Vendor tax due diligence in France: prepare a business sale before buyers arrive
Vendor due diligence (VDD) is a seller-led tax and accounting review conducted before any buyer enters the data room. In a French business sale, it protects the sale price, limits the scope of representations and warranties (garantie d'actif et de passif), and keeps the seller in control of the financial narrative.
Expert note: This article was written by our chartered accountancy firm. Information is current as of 2026. For a personalised review of your situation, contact us.
When a professional buyer enters a data room, their first move is to identify the risks they can convert into price chips or stronger warranty terms. A tax risk discovered after the letter of intent (LOI) belongs to the buyer's narrative. A tax risk identified, corrected and documented before the data room opens belongs to the seller's narrative.
Vendor due diligence (VDD) is the seller-led process that makes this distinction matter. It is commissioned and paid for by the seller, before any buyer mandates their own advisers. The output is a structured view of the company's tax and accounting position — risks acknowledged, corrections made, positions defended — placed in the data room so that the buyer's team does not have to reconstruct it from scratch, or worse, reconstruct it more aggressively than reality warrants.
In short: vendor tax due diligence reviews the seller's French tax risks — VAT, corporate tax (IS), payroll and social charges, local taxes (CFE/CVAE), tax credits, management fees and shareholder taxation — before any buyer prices them. It distinguishes between what can be corrected, what must be documented, and what needs a clear legal position. The goal is to reduce price décotes (valuation haircuts) and limit the scope of the garantie d'actif et de passif (representations and warranties, or "R&W") negotiated at closing.
What is a vendor due diligence and why does the seller pay for it?#
In a standard French M&A process, the buyer's tax team will review the target company's tax returns, FEC files (the mandatory French audit trail for accounting data), payroll filings (DSN), contracts and intercompany arrangements. They will do so with an objective: find risks that support a lower price or a broader indemnity package.
Vendor due diligence reverses the information asymmetry. The seller's adviser — a French chartered accountant (expert-comptable), tax lawyer or M&A counsel — runs the same review first. The deliverable is a vendor memo placed in the data room alongside the underlying evidence. A well-run VDD achieves three things: it surfaces issues the seller can correct before the process starts; it frames issues that cannot be corrected with the seller's own interpretation; and it signals to buyers that the management team knows their business, which builds deal confidence.

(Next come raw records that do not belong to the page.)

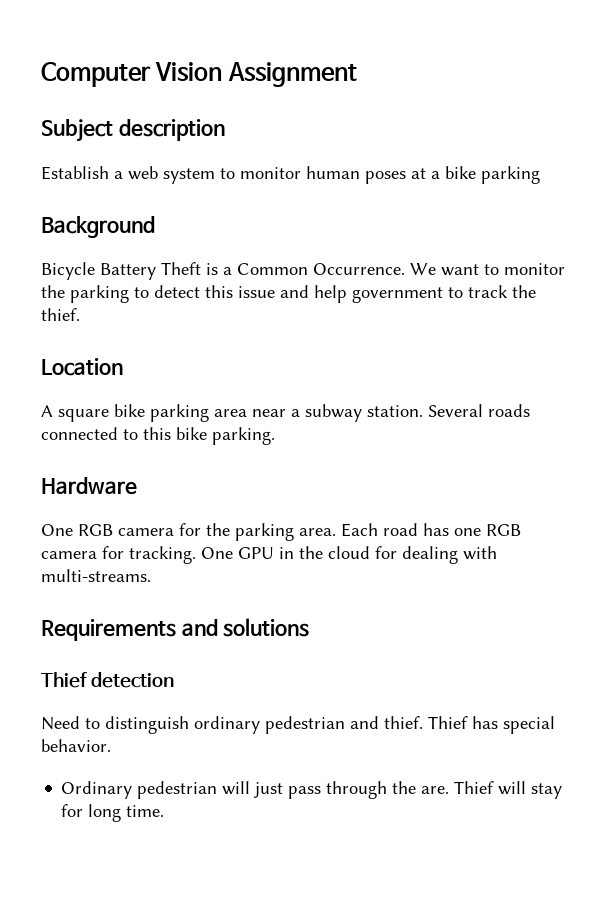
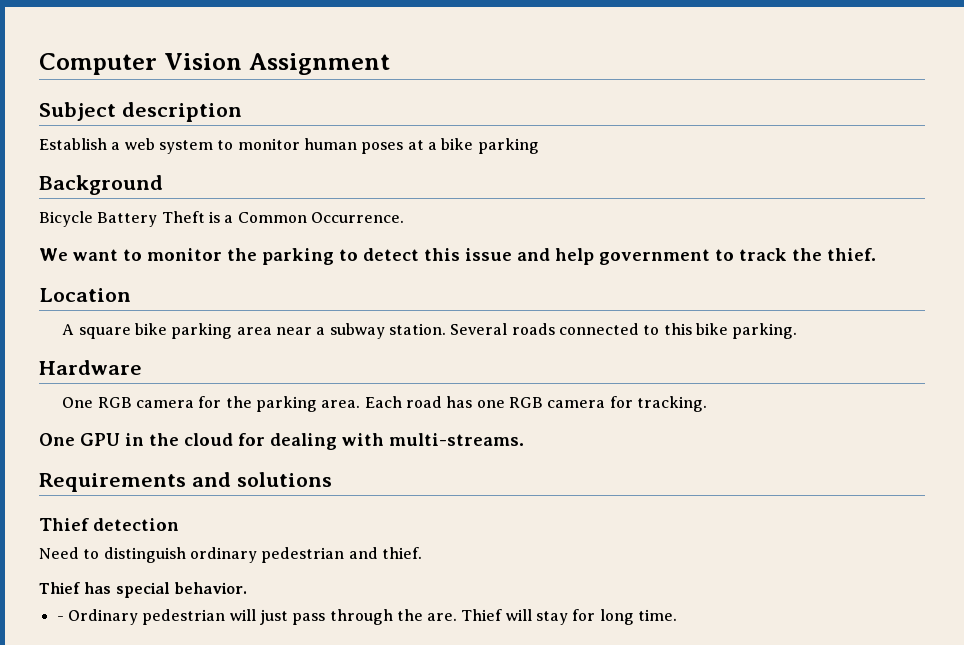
- Bicycle Battery Theft is a Common Occurrence. We want to monitor the parking to detect this issue and help government to track the thief.
+ Bicycle Battery Theft is a Common Occurrence.
+ We want to monitor the parking to detect this issue and help government to track the thief.
- Each road has one RGB camera for tracking. One GPU in the cloud for dealing with multi-streams.
+ Each road has one RGB camera for tracking.
+ One GPU in the cloud for dealing with multi-streams.
- Need to distinguish ordinary pedestrian and thief. Thief has special behavior.
+ Need to distinguish ordinary pedestrian and thief.
+ Thief has special behavior.
- Ordinary pedestrian will just pass through the are.
+ - Ordinary pedestrian will just pass through the are.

This is structurally different from a buyer's acquisition audit, which searches for risks to justify price adjustment or warranty coverage. See our related article on acquisition audits in France and on accounting red flags in the first three weeks of due diligence.
VDD vs buyer due diligence: key differences#
| Criterion | Vendor due diligence | Buyer acquisition audit |
|---|---|---|
| Who leads it? | Seller and seller's adviser | Buyer and buyer's adviser |
| Who pays? | Seller | Buyer |
| Timing | Before the LOI or data room | After the LOI, during exclusivity |
| Objective | Identify, correct, document, narrate | Identify risks, price adjustments, expand R&W |
| Output | Vendor memo in the data room | Confidential report for the buyer |
| Risk narrative | Seller controls the first reading | Buyer constructs their own qualification |
| Impact on R&W | Can reduce scope of garantie d'actif et de passif on disclosed items | Feeds specific indemnity clauses |
Which French tax areas should a seller review before the LOI?#
A professional buyer reviews the full range of French tax and social obligations, typically covering the three to five most recent financial years still open to reassessment. Here are the main areas and the seller actions that reduce deal risk.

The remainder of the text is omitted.